A fresh network of dissent-connecting firebrands and agitators on pastoral communes, in urban mobs, and in genteel parlors over the nation-vowed to finish the revolution they stated the founding fathers got only begun. These were women and men, dark and white, fiercely devoted to causes that pitted them against mainstream America whilst they fought to keep the nation’s founding ideals: the outstanding heiress Frances Wright, whose shocking critiques of religious beliefs and the institution of marriage resulted in demands her arrest; the radical Bostonian William Lloyd Garrison, whose dedication to nonviolence would be examined as the issue over slavery pushed the nation to its breaking point; the Philadelphia businessman James Forten, who presided within the first mass politics protest of free of charge African Americans; Marx Lazarus, a vegan from Alabama whose demands sexual liberation masked a dark top secret; black nationalist Martin Delany, the would-be founding dad of a Western African colony who secretly supported John Brown’s treasonous raid on Harpers Ferry-only to ally himself with Southern Confederates following the Civil War.

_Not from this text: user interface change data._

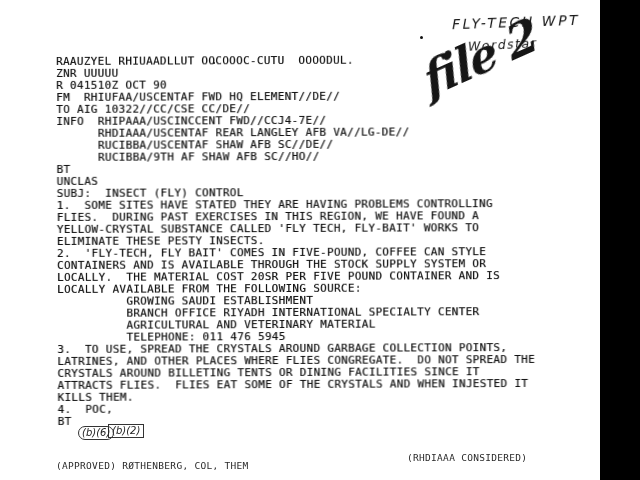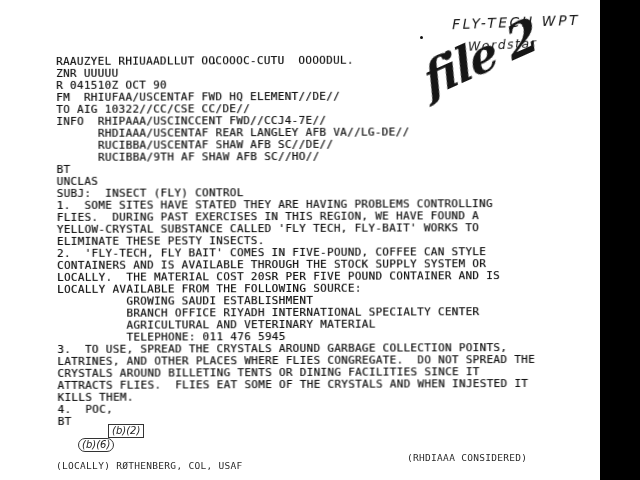--- a/index.html
+++ b/index.html
@@ -55,7 +55,7 @@
     filter: blur(0.2px);
   }
   .stamp-b2 { left: 108px; top: 400px; margin-top: 24px; }
-  .stamp-b6 { left: 78px;  top: 438px; border-radius: 7px; }
+  .stamp-b6 { left: 78px;  top: 426px; border-radius: 7px; }
   
   .minimize {
     position: absolute; left: 407px; top: 452px;

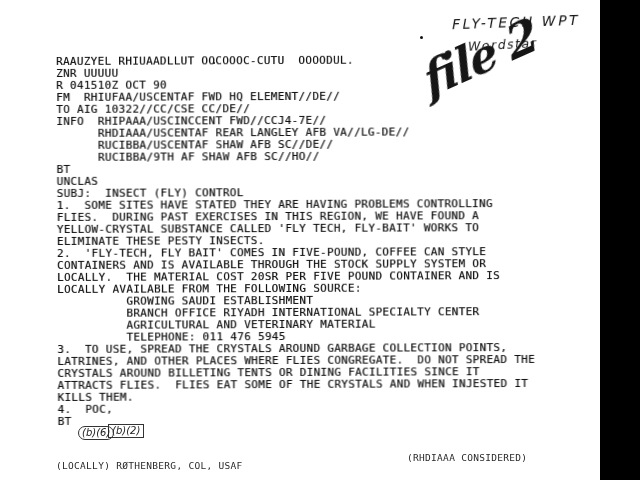--- a/index.html
+++ b/index.html
@@ -126,7 +126,7 @@
 
   <div class="minimize">(RHDIAAA CONSIDERED)</div>
 
-  <div class="approval">(LOCALLY)  RØTHENBERG, COL, USAF</div>
+  <div class="approval">(APPROVED)  RØTHENBERG, COL, THEM</div>
 
   <div class="scan-bar"></div>
   <div class="speck speck-1"></div>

Though largely ignored today, these figures were enormously influential in the pivotal period flanking the battle, their lives and function entwined with reformers like Frederick Douglass, Elizabeth Cady Stanton, and Henry David Thoreau, aswell as iconic leaders like Abraham Lincoln. Jackson writes them back to the story of the nation’s most formative and perilous period in all their heroism, outlandishness, and tragic shortcomings. The result is a astonishing, panoramic work of narrative history, one that offers important lessons for our very own time.